Dollars are dollars. It doesn’t matter where they originate from. Understanding this is fundamental to getting out of the wrong mindset, the one that leads to making atrocious decisions.
Let’s assume that you’ve reached the level of awareness where you’re not submerged in credit card debt, but you still think there’s some difference between money you sweated for and money that fell in your lap. This is how the poor and unambitious think.
It’s fine to earmark funds, of course. Doing so is the very purpose of budgeting, and budgeting is the primary way you save for and eventually purchase things that you can’t immediately pay for out of discretionary income. But you earmark money contingent on where it’s going, not where it came from.
Each dollar is an opportunity, or at least that’s how rich and self-determined people seem to think. Every trite rags-to-riches story about the poor European kid coming to America with a $10 bill in one pocket and an onion in the other (to ward off evil spirits, and to eat) has something in common: every stroke of fortune played off the previous ones in the series. Andrew Carnegie spent the first 13 years of his life dirt-poor in Scotland. 5 years later, Carnegie’s mother took out a 2nd mortgage on the family home because his boss at the Pennsylvania Railroad recommended an investment opportunity. Once it paid off Carnegie had a choice, conditional on his mindset about the origins of money:
- Fly to Vegas and rent a penthouse suite at the Palms, or maybe that one suite that has a basketball court. After all, this was found money, beyond what he was earning as a division superintendent.
- Reinvest the proceeds, and/or look for the next investment.
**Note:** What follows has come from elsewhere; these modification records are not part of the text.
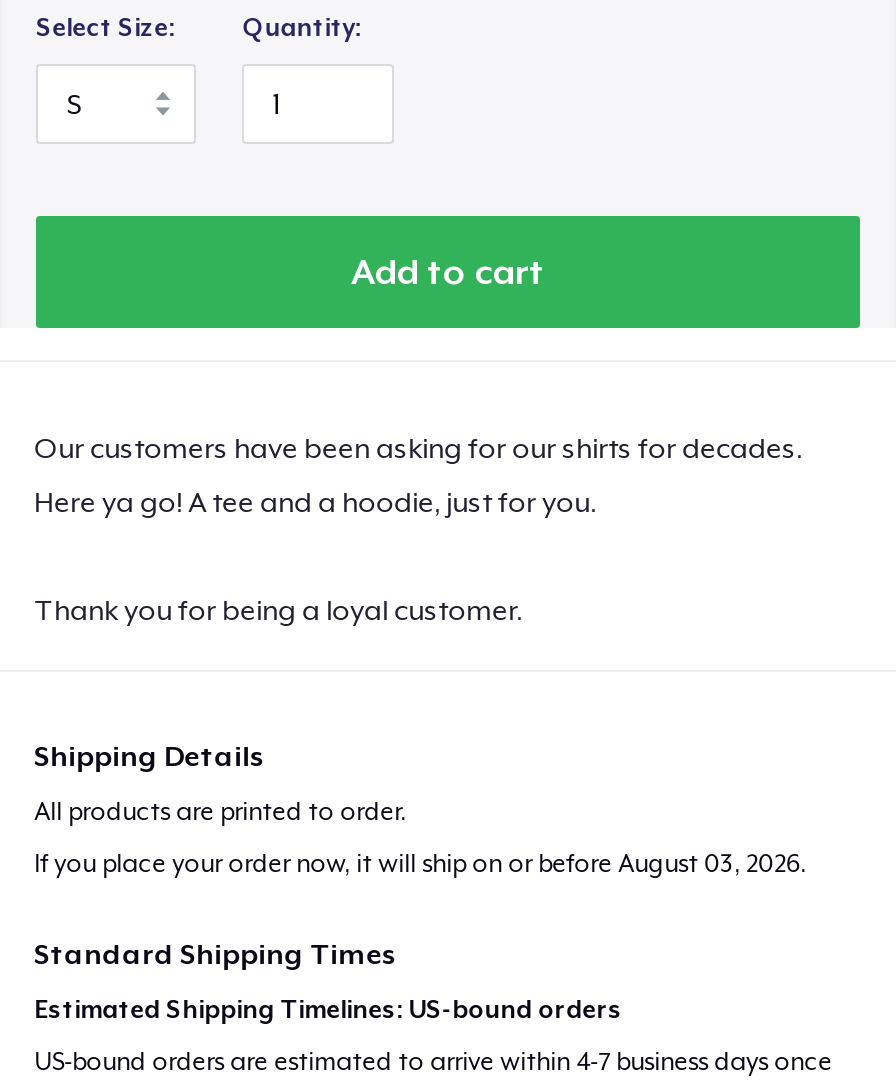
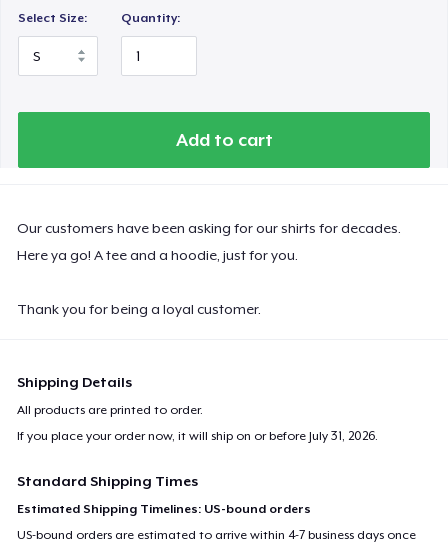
- If you place your order now, it will ship on or before August 03, 2026.
+ If you place your order now, it will ship on or before July 31, 2026.
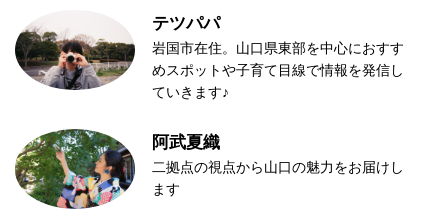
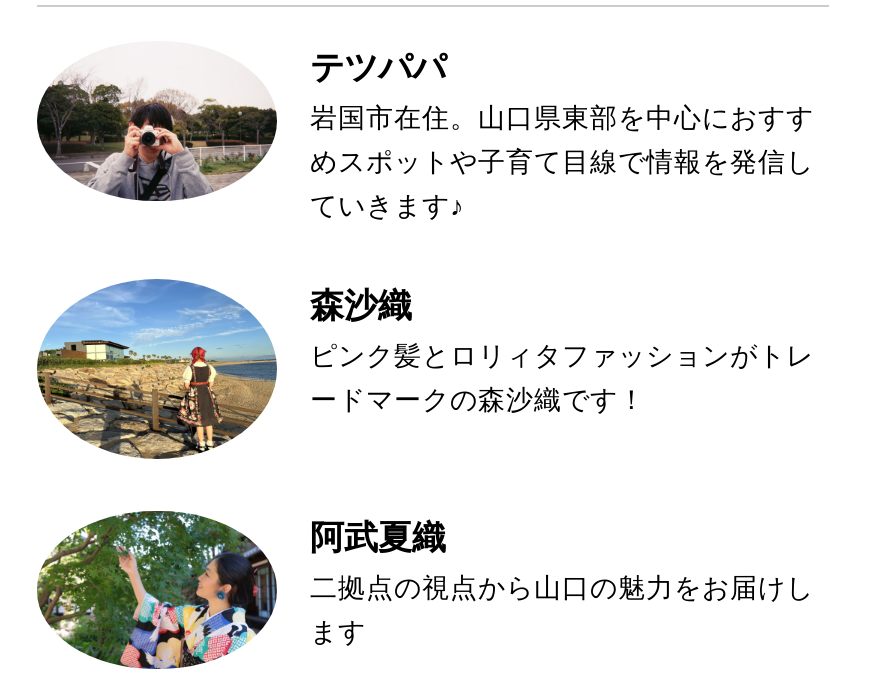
+ [image]
+ 森沙織
+ ピンク髪とロリィタファッションがトレ
+ ードマークの森沙織です！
Say Carnegie believed that salaries are for investing, and “found money” is for other outlays. He’d have worked until death, going to church every Sunday, and maybe left a few dollars for his kids. Instead he became not just one of the richest men who ever lived, but one of history’s greatest philanthropists, too. This is at least partially because he understood that if he had to wait for his salary to enable him to make investments, he’d still be waiting. By the way, he’d be 176 years old today.
Less insightful people routinely fall into the trap of believing that money differs depending on where it came from. Don’t be like them. Treat the Christmas bonus for what it is. It isn’t $4000 that fell from the sky. It’s $4000 that your boss held onto all year long, enjoying interest payments on (not to mention the similar interest payments he enjoyed from all your co-workers’ bonuses.) What if you’d received the bonus in 26 equal payments throughout the year, added seamlessly to each of your paychecks, increasing the difference between your revenue and expenses and giving you more to invest with, all the more quickly?
If you’re like most people, you’d complain that your miserly boss didn’t give you a bonus this year.
*You should never get a tax refund. See Chapter IX for the reasons.